Una prueba está estandarizada cuando tiene unos procedimientos claramente definidos para su administración y corrección. En los manuales se incluyen instrucciones para su aplicación y los datos del grupo normativo con el fin de comparar la puntuación obtenida por el sujeto evaluado con el grupo de referencia. Las partes de que consta un manual son: introducción, objetivos, descripción general que incluye una ficha técnica con la descripción de la prueba, fundamentación estadística, instrucciones para la aplicación, corrección e interpretación, ventajas y limitaciones de la prueba y áreas de aplicación e investigaciones recientes realizadas con ese tests.

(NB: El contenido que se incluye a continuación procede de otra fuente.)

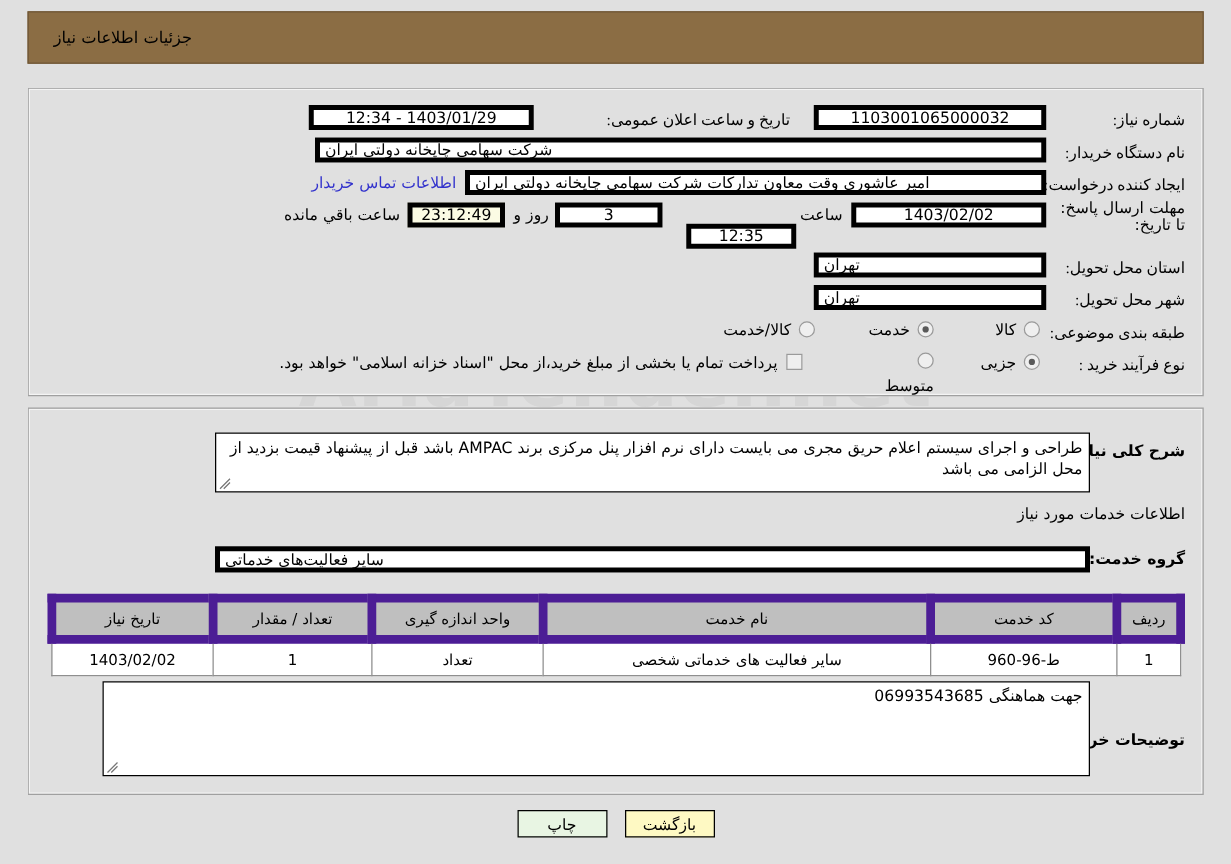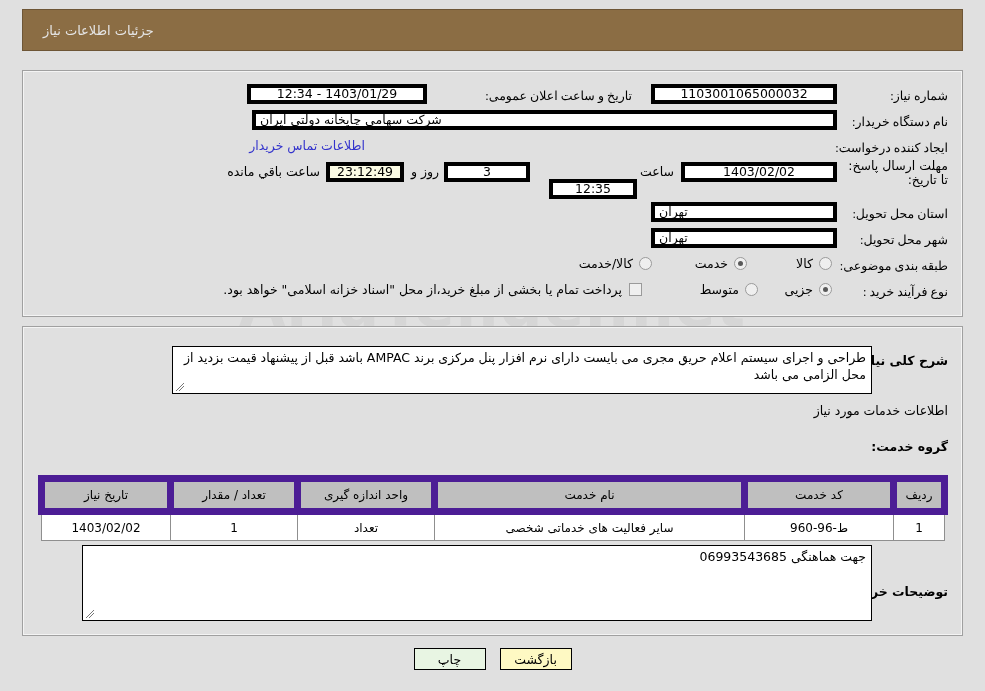"جزئیات اطلاعات نیاز" .titlebar .t { color: #e5e5e5 -> #000000 }
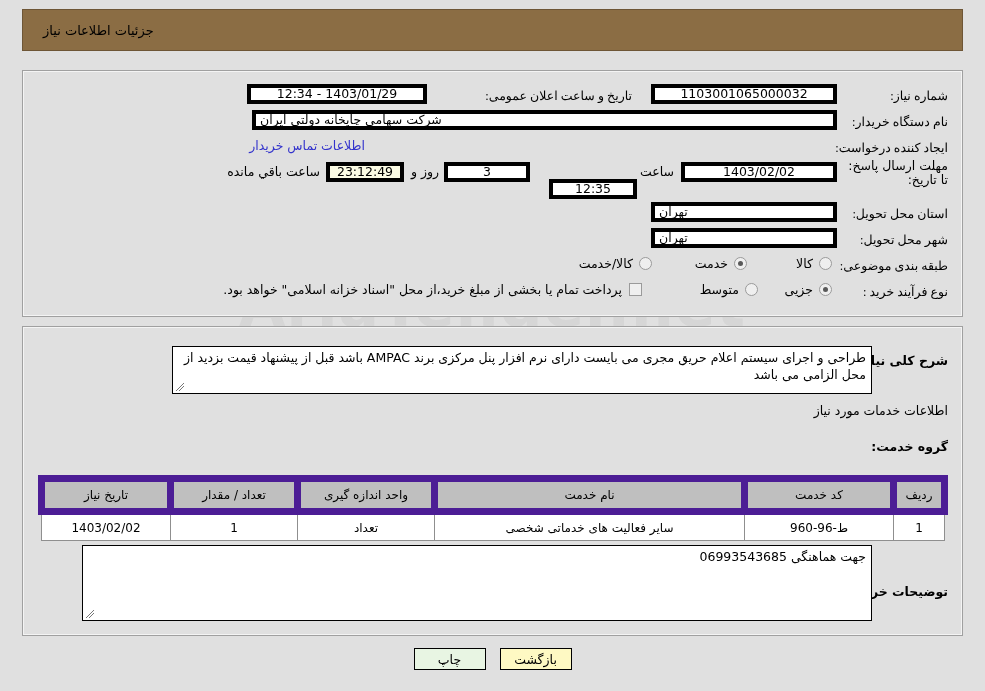"امیر عاشوری وقت معاون تدارکات" div.f { html: none -> <div>امیر عاشوری وقت معاون تدارکات شرکت سهامی چاپخانه دولتی ایران</div> }
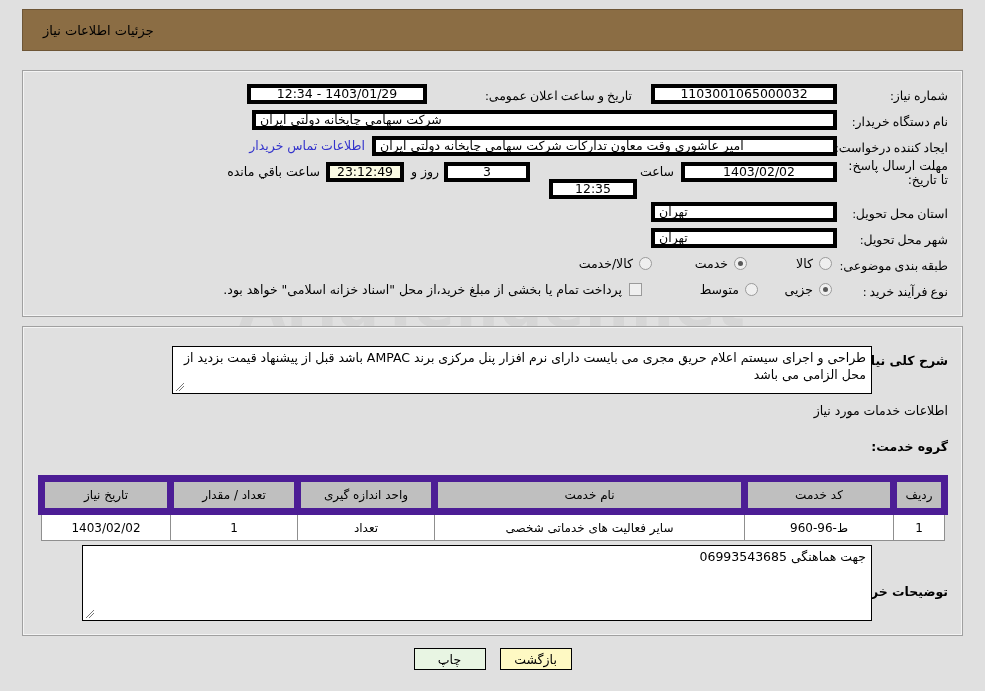"متوسط" div { align-items: center -> none; flex-direction: none -> column; right: 204px -> 215px }
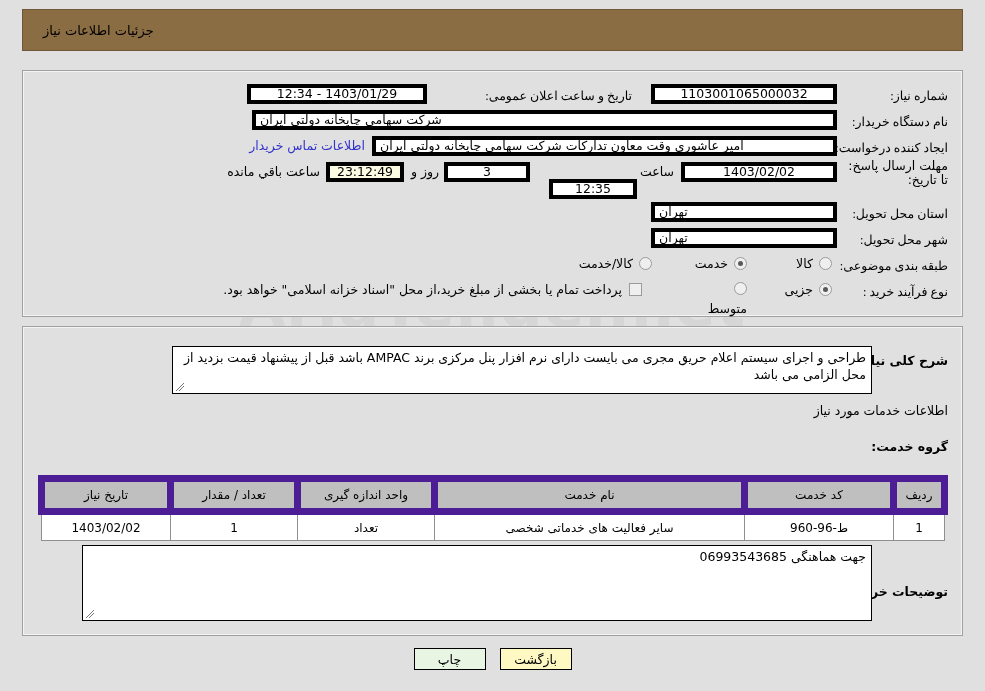"سایر فعالیت‌های خدماتی" div.f { html: none -> <div>سایر فعالیت‌های خدماتی</div> }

El buen evaluador debe leer a fondo el manual antes de aplicar el test y prestar una atención especial a los siguientes aspectos:

  • Sobre la construcción de la prueba, debe estar atento a lo que mide, para qué sirve, a qué tipo de población va dirigida, si describe la muestra normativa, indica el proceso de creación de la prueba, sus revisiones, si las ha habido...

  • El manual describe detalladamente cómo debe realizarse la administración del test, las instrucciones que deben darse para su ejecución, el tiempo de aplicación máximo, la puntuación que se otorga a las respuestas del sujeto...

  • El manual describe con claridad los pasos a seguir para corregir y obtener los resultados de la prueba.

Cómo realizar una correcta administración de las pruebas de evaluación psicológica?

Al sujeto se le deben decir las palabras exactas indicadas en el manual y no una interpretación de las mismas. Cuando el evaluado solicite una aclaración, podrá dársela o no si lo permite el manual. Por lo general el autor tiene previstos algunos de los casos que con mayor frecuencia se pueden encontrar el evaluador, indicando en el manual la forma adecuada de proceder.

Cuando el examinador tenga poca práctica en la aplicación es recomendable que lea textualmente las instrucciones que deben darse al sujeto para la ejecución de cada prueba. Es importante también que esté atento a los tiempos máximos de ejecución de las pruebas. Este aspecto, junto a la observación de cómo realiza la tarea, aporta información cualitativa a la que debe estar atento el evaluador y que le será de gran utilidad si el objetivo es diseñar un programa de intervención psicológica.

Para la corrección y puntuación de las pruebas psicológicas, se deberán seguir las indicaciones correspondientes. Primero se realizarán las acciones oportunas para conocer la puntuación directa del test. Esta puntuación no nos informa todavía de los resultados que ha obtenido el sujeto, y puede ser malinterpretada debido a que no puede considerarse hasta que no se consultan los baremos del test y se transforma la puntuación directa obtenida en otro tipo de valores que son los que van a permitir comparar al sujeto evaluados con su grupo de referencia en la característica evaluada.

Cuando la prueba permite su corrección a través del ordenador es recomendable su utilización. Otra ventaja que ofrece la corrección automatizada es la economía de tiempo de los evaluadores y la capacidad de analizar grandes cantidades de datos y compararlos de forma simultánea con otros en su memoria.